### Collected data entries

+===+

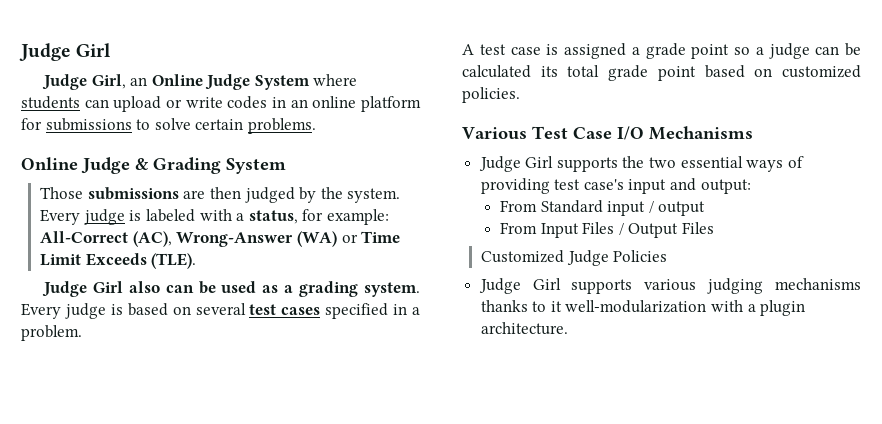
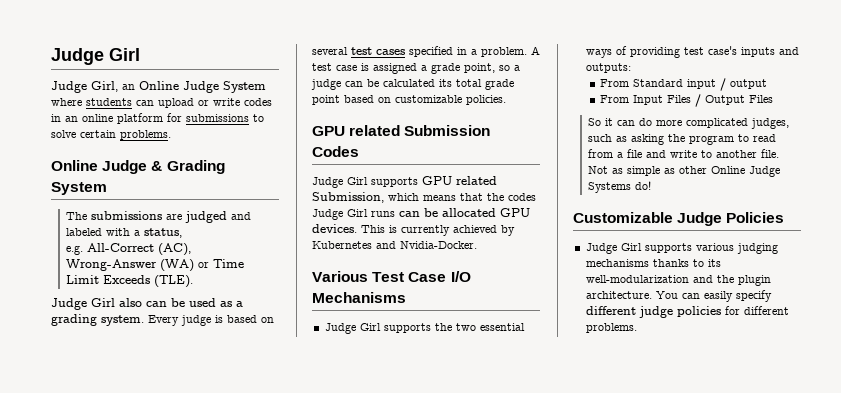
- Those submissions are then judged by the system. Every judge is labeled with a status, for example: All-Correct (AC), Wrong-Answer (WA) or Time Limit Exceeds (TLE).
+ The submissions are judged and labeled with a status,
+ e.g. All-Correct (AC), Wrong-Answer (WA) or Time Limit Exceeds (TLE).
- Every judge is based on several test cases specified in a problem.
- A test case is assigned a grade point so a judge can be calculated its total grade point based on customized policies.
+ Every judge is based on several test cases specified in a problem. A test case is assigned a grade point, so a judge can be calculated its total grade point based on customizable policies.
+ GPU related Submission Codes
+ Judge Girl supports GPU related Submission, which means that the codes Judge Girl runs can be allocated GPU devices. This is currently achieved by Kubernetes and Nvidia-Docker.
- Judge Girl supports the two essential ways of providing test case's input and output:
+ Judge Girl supports the two essential ways of providing test case's inputs and outputs:
- Customized Judge Policies
+ So it can do more complicated judges, such as asking the program to read from a file and write to another file. Not as simple as other Online Judge Systems do!
+ Customizable Judge Policies
- Judge Girl supports various judging mechanisms thanks to it well-modularization with a plugin architecture.
+ Judge Girl supports various judging mechanisms thanks to its well-modularization and the plugin architecture. You can easily specify different judge policies for different problems.

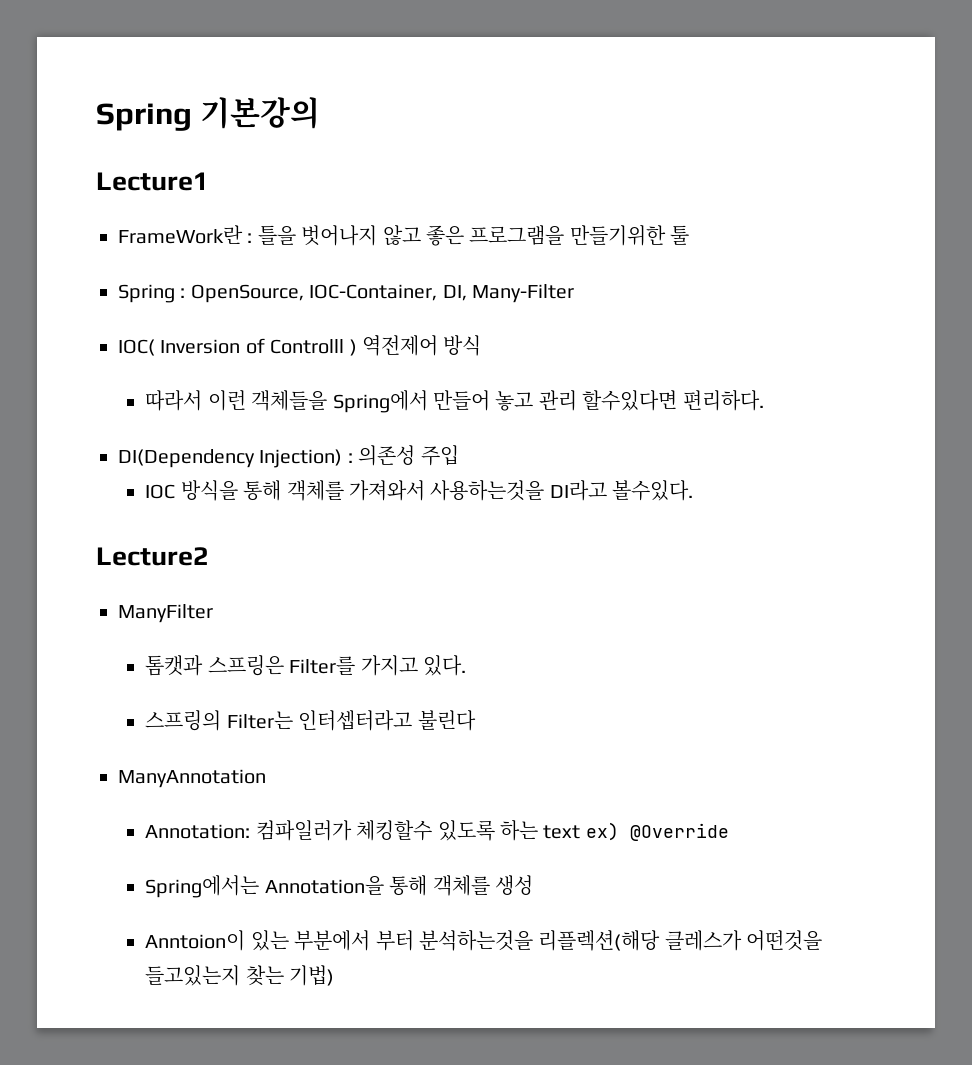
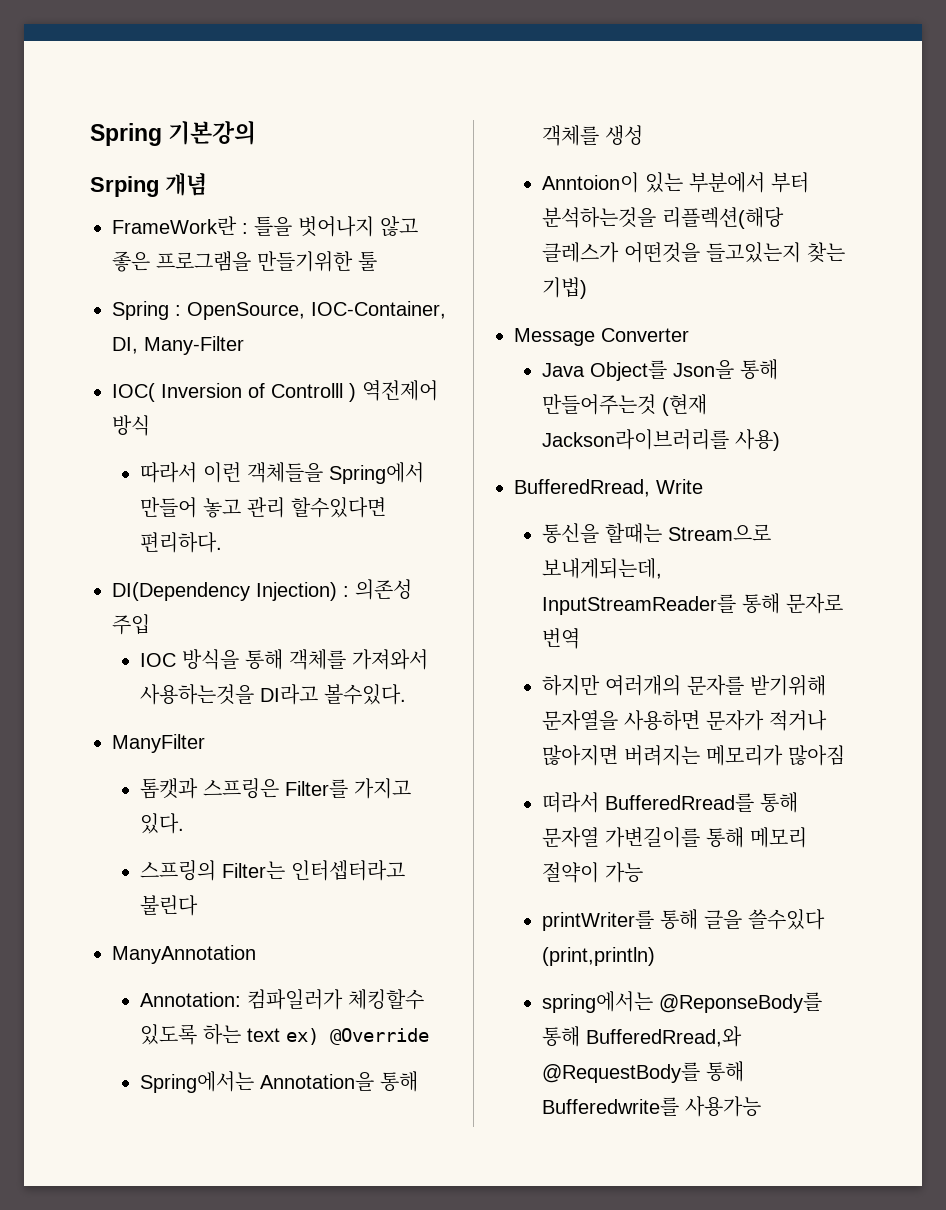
- Lecture1
+ Srping 개념
- Lecture2
+ Message Converter
+ Java Object를 Json을 통해 만들어주는것 (현재 Jackson라이브러리를 사용)
+ BufferedRread, Write
+ 통신을 할때는 Stream으로 보내게되는데, InputStreamReader를 통해 문자로 번역
+ 하지만 여러개의 문자를 받기위해 문자열을 사용하면 문자가 적거나 많아지면 버려지는 메모리가 많아짐
+ 떠라서 BufferedRread를 통해 문자열 가변길이를 통해 메모리 절약이 가능
+ printWriter를 통해 글을 쓸수있다 (print,println)
+ spring에서는 @ReponseBody를 통해 BufferedRread,와 @RequestBody를 통해 Bufferedwrite를 사용가능

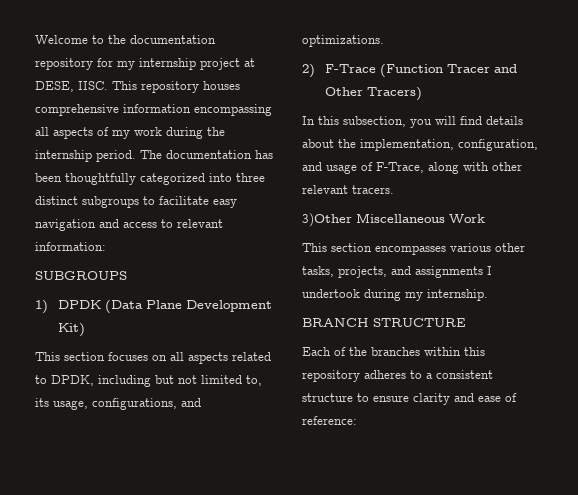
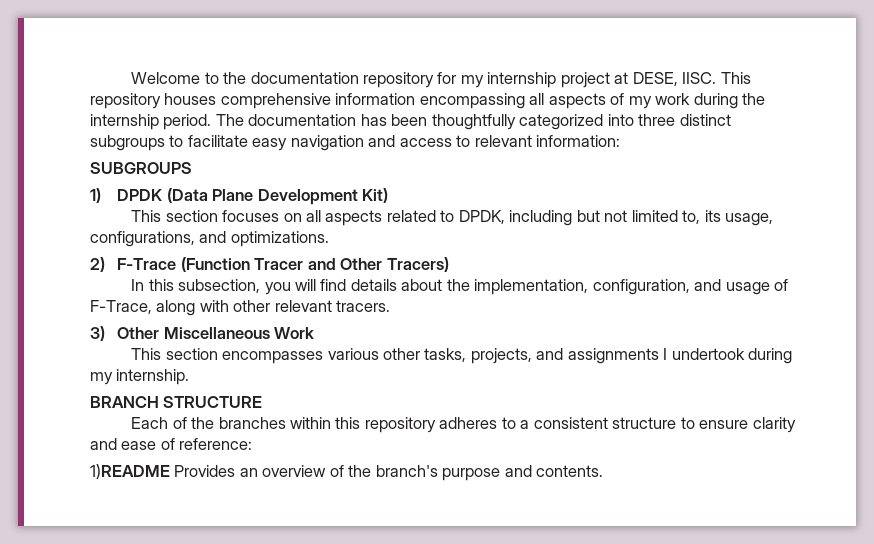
- 3)Other Miscellaneous Work
+ 3) Other Miscellaneous Work
+ 1)README Provides an overview of the branch's purpose and contents.

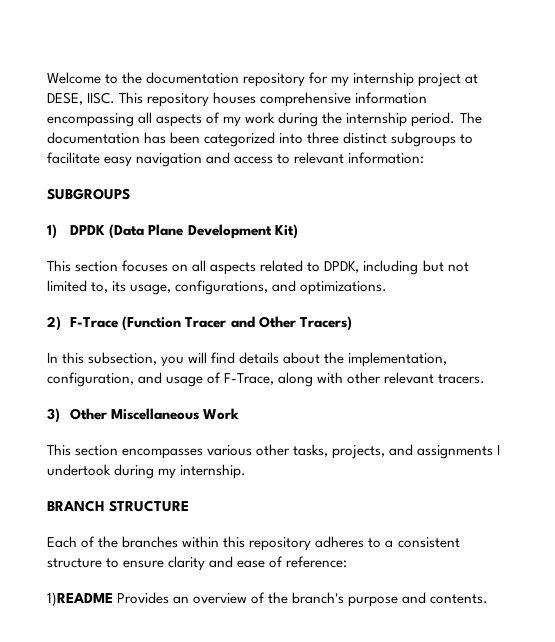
- The documentation has been thoughtfully categorized into three distinct subgroups to facilitate easy navigation and access to relevant information:
+ The documentation has been categorized into three distinct subgroups to facilitate easy navigation and access to relevant information:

+===+

### ASSIGNMENT
Please give an exact copy of the lines from the line containing "for different problems." through the end of the records above, pictures excluded.

### EXERCISE SOLUTION
+ Judge Girl supports various judging mechanisms thanks to its well-modularization and the plugin architecture. You can easily specify different judge policies for different problems.

- Lecture1
+ Srping 개념
- Lecture2
+ Message Converter
+ Java Object를 Json을 통해 만들어주는것 (현재 Jackson라이브러리를 사용)
+ BufferedRread, Write
+ 통신을 할때는 Stream으로 보내게되는데, InputStreamReader를 통해 문자로 번역
+ 하지만 여러개의 문자를 받기위해 문자열을 사용하면 문자가 적거나 많아지면 버려지는 메모리가 많아짐
+ 떠라서 BufferedRread를 통해 문자열 가변길이를 통해 메모리 절약이 가능
+ printWriter를 통해 글을 쓸수있다 (print,println)
+ spring에서는 @ReponseBody를 통해 BufferedRread,와 @RequestBody를 통해 Bufferedwrite를 사용가능

- 3)Other Miscellaneous Work
+ 3) Other Miscellaneous Work
+ 1)README Provides an overview of the branch's purpose and contents.

- The documentation has been thoughtfully categorized into three distinct subgroups to facilitate easy navigation and access to relevant information:
+ The documentation has been categorized into three distinct subgroups to facilitate easy navigation and access to relevant information:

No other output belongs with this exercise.